O índice do dólar contra seis rivais fortes recuava 0,24% nesta manhã, enquanto rand sul-africano, peso mexicano e dólar australiano, moedas arriscadas pares do real, apresentavam ganhos.

Entre os fatores que direcionavam as decisões dos investidores nesta quarta-feira, outro destaque era a reunião do Comitê de Política Monetária (Copom) do Banco Central, que se encerra nesta quarta-feira. A expectativa da maior parte do mercado é de que a taxa Selic seja elevada em 1 ponto percentual ao final do encontro, de acordo com uma pesquisa da Reuters, o maior aumento de juros desde 2003.

Outros especialistas, no entanto, esperam alta menos intensa, de 75 pontos-base, como é o caso de Almeida, da CM Capital. Para ele, mesmo que seu cenário se confirme e o Copom não pise completamente no acelerador ao elevar os juros, a tendência é de desvalorização do dólar contra o real.

Almeida explicou que custos de empréstimos mais altos no Brasil tendem a beneficiar a moeda local, ao tornar o mercado de renda-fixa doméstico mais atrativo para o investidor estrangeiro, e consequentemente, elevar a perspectiva de ingresso de recursos no país.

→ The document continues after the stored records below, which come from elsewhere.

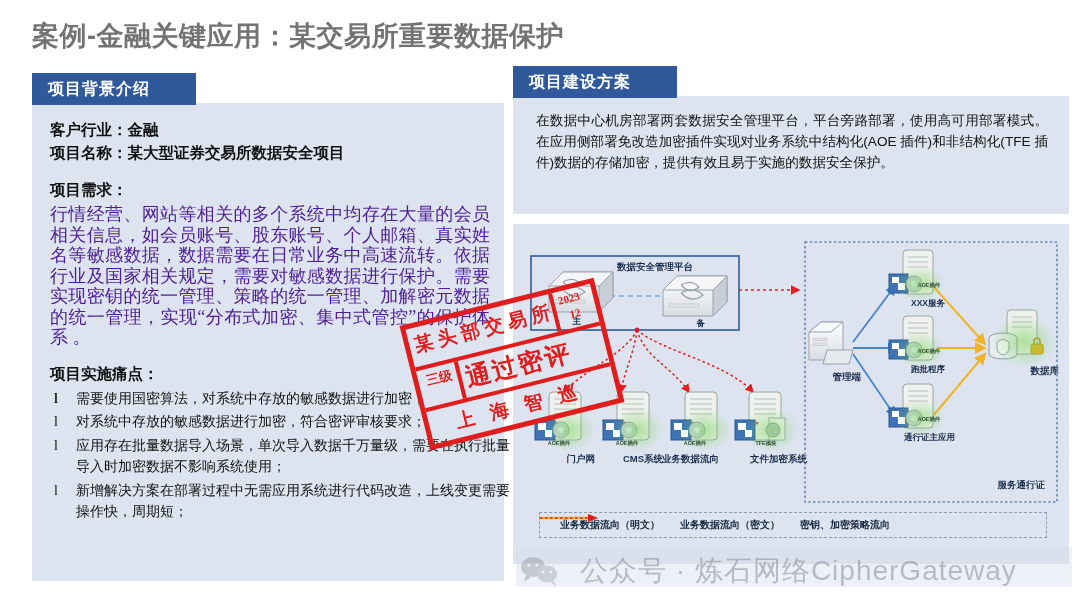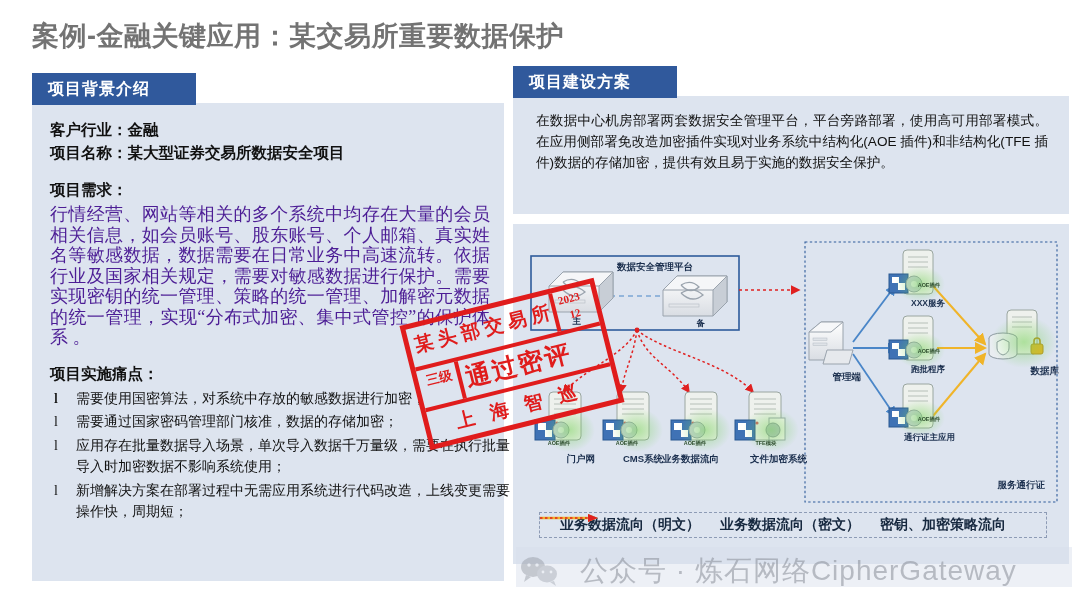--- a/index.html
+++ b/index.html
@@ -135,7 +135,7 @@
   <ul class="bullets">
     <li><span class="bmk">l</span></li>
     <li><span class="bmk">l</span><span>需要使用国密算法，对系统中存放的敏感数据进行加密；</span></li>
-    <li><span class="bmk">l</span><span>需要通过国家密码管理部门核准，数据的存储加密；</span></li>
+    <li><span class="bmk">l</span><span>对系统中存放的敏感数据进行加密，符合密评审核要求；</span></li>
     <li><span class="bmk">l</span><span>应用存在批量数据导入场景，单次导入数据千万量级，需要在执行批量导入时加密数据不影响系统使用；</span></li>
     <li><span class="bmk">l</span><span>新增解决方案在部署过程中无需应用系统进行代码改造，上线变更需要操作快，周期短；</span></li>
   </ul>

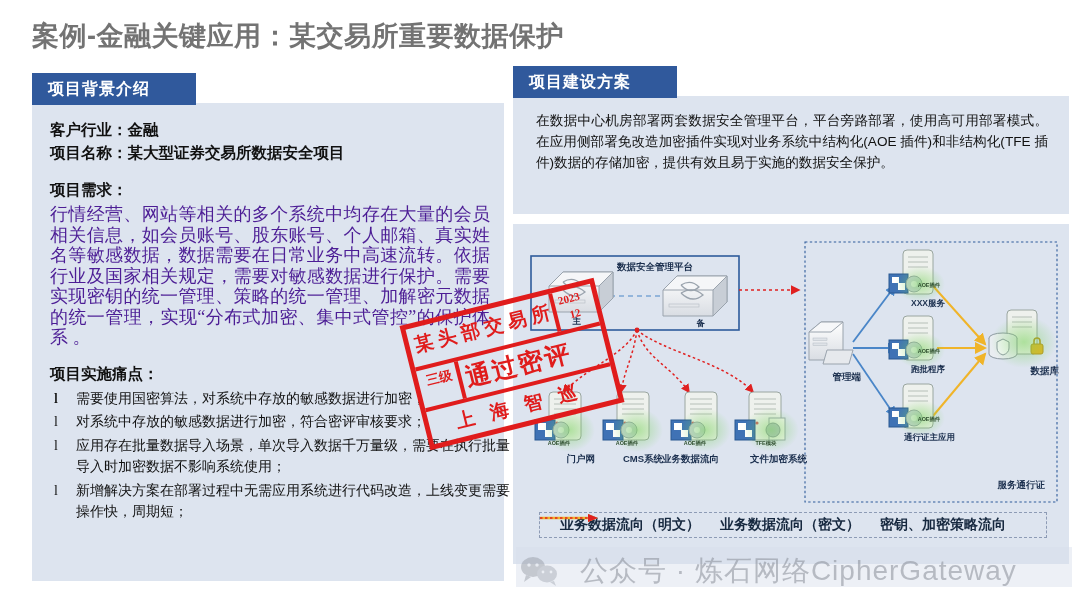--- a/index.html
+++ b/index.html
@@ -75,7 +75,7 @@
     display:flex;align-items:center;
   }
   .lg-item{display:flex;align-items:center;margin-left:14px;}
-  .lg-txt{font-size:14px;color:#16283f;margin-left:6px;white-space:nowrap;font-weight:bold;}
+  .lg-txt{font-size:10px;color:#16283f;margin-left:6px;white-space:nowrap;font-weight:bold;}
 
   
   #stamp{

Por outro lado, estimulando a busca pela segurança da moeda norte-americana, uma nuvem de incerteza pairava sobre o cenário fiscal doméstico.

O ministro da Economia, Paulo Guedes, afirmou na terça-feira que a quitação integral dos precatórios calculados para 2022, da ordem de 90 bilhões de reais, atingiria as despesas do governo como um todo e não só o programa Bolsa Família, razão pela qual a União está trabalhando em proposta para flexibilizar as regras desse pagamento.

Vários participantes do mercado interpretaram a notícia como uma tentativa do governo de driblar o teto de gastos, o que levou o dólar a superar os 5,27 reais na máxima do pregão de terça-feira.

“Com a piora do ambiente político e riscos fiscais que se acentuam a cada dia, os investidores buscam refúgio no dólar e fogem do risco”, disse em nota Ricardo Gomes da Silva, superintendente da Correparti Corretora, embora tenha ressaltado que comentários do presidente da Câmara, Arthur Lira, em defesa do teto dos gastos e contra o calote dos precatórios, ajudaram a acalmar os mercados.

No pregão anterior, o dólar à vista teve alta de 0,48%, a 5,1903 reais na venda.